Recenzja: WNDKR "Underdog" - hipsterski rock'n'roll

“Underdog EP” to już druga pozycja w dyskografii Michała Wendekera, ale przyznam szczerze, że to dopiero moja pierwsza styczność z tym artystą. Nie wiedziałem nawet jak wygląda. Po odpaleniu epki w odtwarzaczu miałem przed oczyma dwie wizje. Albo Wendeker to długowłosy hipis w pasiastym swetrze po kolana, albo schludny młodzieniec w okularach, którego bardziej wyobrażasz sobie w kolejce po kawę w papierowym kubku niż na rockowym koncercie. Trafiłem. Wendeker wygląda na hipstera, ale to hipster z hipisowskimi korzeniami.

Nowy krążek Michała muzycznie nie odkrywa przed nami nieznanego świata. WNDKR stawia na sprawdzone wzorce. Garściami czerpie z podszytego bluesem rocka z sentymentem do lat 60-tych. Styl muzyki oraz sposób śpiewania Michała przywodzi na myśl skojarzenia z Lennym Kravitzem, a to wzór jak najbardziej zacny. Prawdę mówiąc, jest to chyba pierwsza polska płyta, która kojarzy mi się z Kravitzem. Zastanawiające.

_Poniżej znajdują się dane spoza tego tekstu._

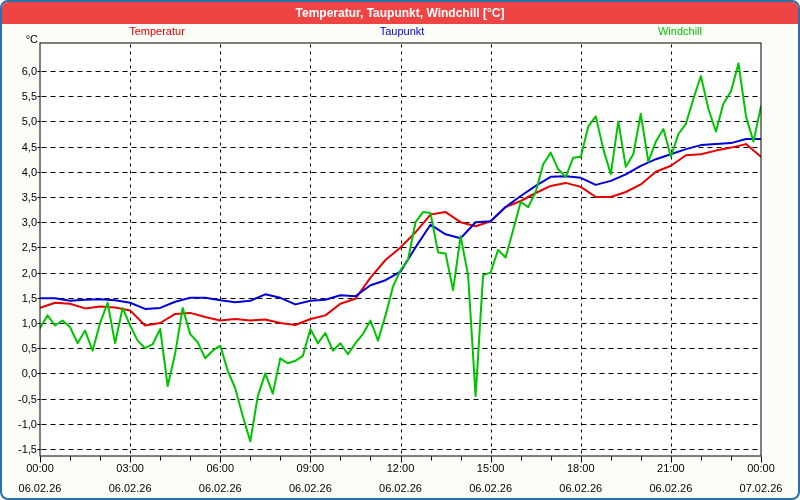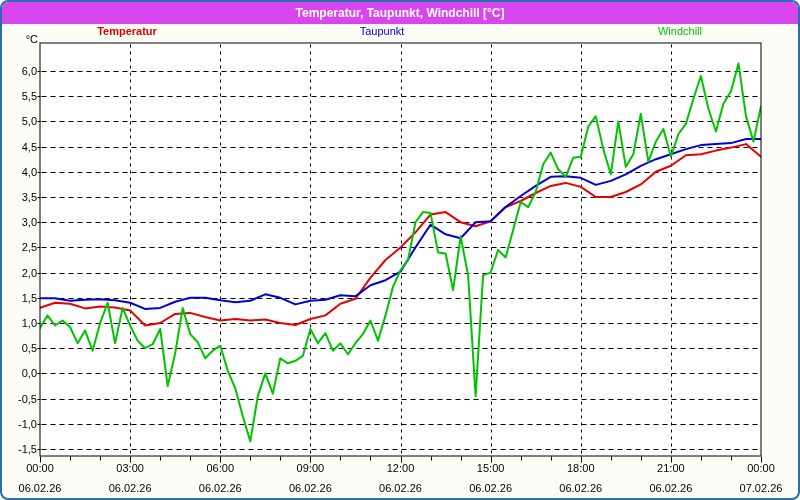--- a/index.html
+++ b/index.html
@@ -15,7 +15,7 @@
   }
   .titlebar{
     position:absolute;left:0;top:0;right:0;height:22px;
-    background:#d946ef;
+    background:#ef4444;
     color:#ffffff;
     text-align:center;
     line-height:22px;

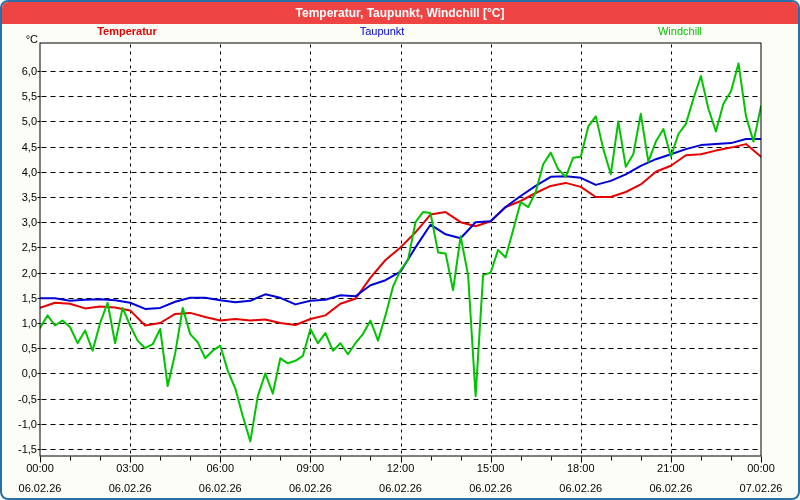--- a/index.html
+++ b/index.html
@@ -45,7 +45,7 @@
   </div>
 
   <div class="legend">
-      <span style="left: 125px; color: rgb(230, 0, 0); font-weight: bold;">Temperatur</span>
+      <span style="left: 155px; color: rgb(230, 0, 0);">Temperatur</span>
       <span style="left: 380px; color: rgb(0, 0, 216);">Taupunkt</span>
       <span style="left: 642px; color: rgb(0, 196, 0); margin-left: 36px;">Windchill</span>
     </div>

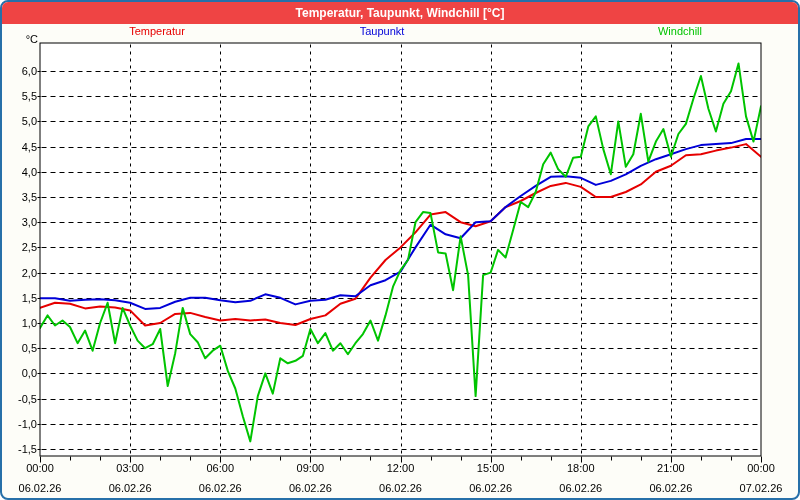--- a/index.html
+++ b/index.html
@@ -46,7 +46,7 @@
 
   <div class="legend">
       <span style="left: 155px; color: rgb(230, 0, 0);">Temperatur</span>
-      <span style="left: 380px; color: rgb(0, 0, 216);">Taupunkt</span>
+      <span style="left: 400px; color: rgb(0, 0, 216);">Taupunkt</span>
       <span style="left: 642px; color: rgb(0, 196, 0); margin-left: 36px;">Windchill</span>
     </div>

Michał to klimaciarz. Brudnego, minimalistycznego rocka, miesza z bardziej nastrojowymi, przesyconymi nostalgią momentami. „Underdog” to zaledwie 6 numerów, ale Wendeker zadbał o to, żeby krążek był różnorodny, a emocje stopniowo narastały. Rozpoczyna się solowym „Undone”, sekcja dęta pojawia się w połowie drugiego numeru, aby zakończyć krążek mocno zagranym, przebojowym refrenem tytułowego kawałka.

Co ciekawe, płytę nagrano na żywo i to nie byle gdzie, gdyż jest to zapis koncertu, który odbył się w studiu koncertowym Polskiego Radia dla audycji „OffsesjaPiotra Stelmacha.

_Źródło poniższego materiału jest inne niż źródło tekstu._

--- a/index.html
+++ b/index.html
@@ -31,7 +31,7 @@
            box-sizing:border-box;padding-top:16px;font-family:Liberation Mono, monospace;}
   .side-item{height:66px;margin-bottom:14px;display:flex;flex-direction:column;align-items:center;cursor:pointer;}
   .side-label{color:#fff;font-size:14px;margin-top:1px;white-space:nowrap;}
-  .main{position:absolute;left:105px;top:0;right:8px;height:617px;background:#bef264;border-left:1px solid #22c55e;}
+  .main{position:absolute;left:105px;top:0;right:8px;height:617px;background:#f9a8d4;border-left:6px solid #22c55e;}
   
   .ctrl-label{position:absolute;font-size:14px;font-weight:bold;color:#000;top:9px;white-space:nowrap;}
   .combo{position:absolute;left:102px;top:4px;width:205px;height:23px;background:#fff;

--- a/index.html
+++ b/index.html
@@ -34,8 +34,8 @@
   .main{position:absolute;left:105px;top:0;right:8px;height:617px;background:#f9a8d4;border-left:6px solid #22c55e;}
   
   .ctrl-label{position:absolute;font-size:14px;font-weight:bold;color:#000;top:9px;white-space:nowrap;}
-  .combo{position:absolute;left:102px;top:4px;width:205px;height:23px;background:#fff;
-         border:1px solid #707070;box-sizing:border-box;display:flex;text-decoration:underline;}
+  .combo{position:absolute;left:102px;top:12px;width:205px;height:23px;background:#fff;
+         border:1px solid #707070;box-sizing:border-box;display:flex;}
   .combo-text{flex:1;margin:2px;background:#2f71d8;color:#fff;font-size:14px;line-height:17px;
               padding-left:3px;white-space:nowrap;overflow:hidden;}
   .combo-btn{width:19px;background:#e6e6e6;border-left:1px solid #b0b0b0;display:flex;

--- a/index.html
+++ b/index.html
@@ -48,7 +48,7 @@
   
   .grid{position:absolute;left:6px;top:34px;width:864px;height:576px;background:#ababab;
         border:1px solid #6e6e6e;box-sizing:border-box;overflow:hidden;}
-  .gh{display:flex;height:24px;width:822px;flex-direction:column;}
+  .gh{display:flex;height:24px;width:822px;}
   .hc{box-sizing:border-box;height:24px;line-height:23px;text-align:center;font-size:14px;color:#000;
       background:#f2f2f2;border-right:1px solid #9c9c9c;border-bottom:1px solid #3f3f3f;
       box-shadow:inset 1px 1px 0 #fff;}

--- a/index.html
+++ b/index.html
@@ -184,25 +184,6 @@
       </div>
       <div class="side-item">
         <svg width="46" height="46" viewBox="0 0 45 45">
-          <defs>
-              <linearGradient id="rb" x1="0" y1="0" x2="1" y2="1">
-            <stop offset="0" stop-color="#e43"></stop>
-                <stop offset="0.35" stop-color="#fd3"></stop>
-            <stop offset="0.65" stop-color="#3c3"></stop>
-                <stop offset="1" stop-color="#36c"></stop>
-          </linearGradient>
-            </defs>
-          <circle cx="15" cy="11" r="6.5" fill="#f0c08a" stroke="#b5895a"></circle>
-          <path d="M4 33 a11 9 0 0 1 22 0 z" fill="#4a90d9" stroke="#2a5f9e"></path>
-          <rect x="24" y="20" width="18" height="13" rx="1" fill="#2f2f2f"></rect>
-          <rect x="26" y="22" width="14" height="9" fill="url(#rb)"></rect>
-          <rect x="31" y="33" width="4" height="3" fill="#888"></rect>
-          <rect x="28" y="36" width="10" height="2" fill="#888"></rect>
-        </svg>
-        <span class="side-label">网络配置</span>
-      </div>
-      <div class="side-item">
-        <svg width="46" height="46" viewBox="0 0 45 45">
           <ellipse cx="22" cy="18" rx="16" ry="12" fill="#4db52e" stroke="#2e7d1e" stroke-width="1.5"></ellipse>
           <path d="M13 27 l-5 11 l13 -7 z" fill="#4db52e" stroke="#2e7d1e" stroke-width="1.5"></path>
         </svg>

26 minut z WNDKR zaciekawia i pozostaje w głowie. Mimo pewnych podobieństw do innych artystów, muzyka Michała ma w sobie coś oryginalnego i na pewno jest „jakaś”, a to już coś. Gdyby Lenny Kravitz był biały, pochodził z Lublina i chodził w zerówkach rej-bana to grałby w tym zespole.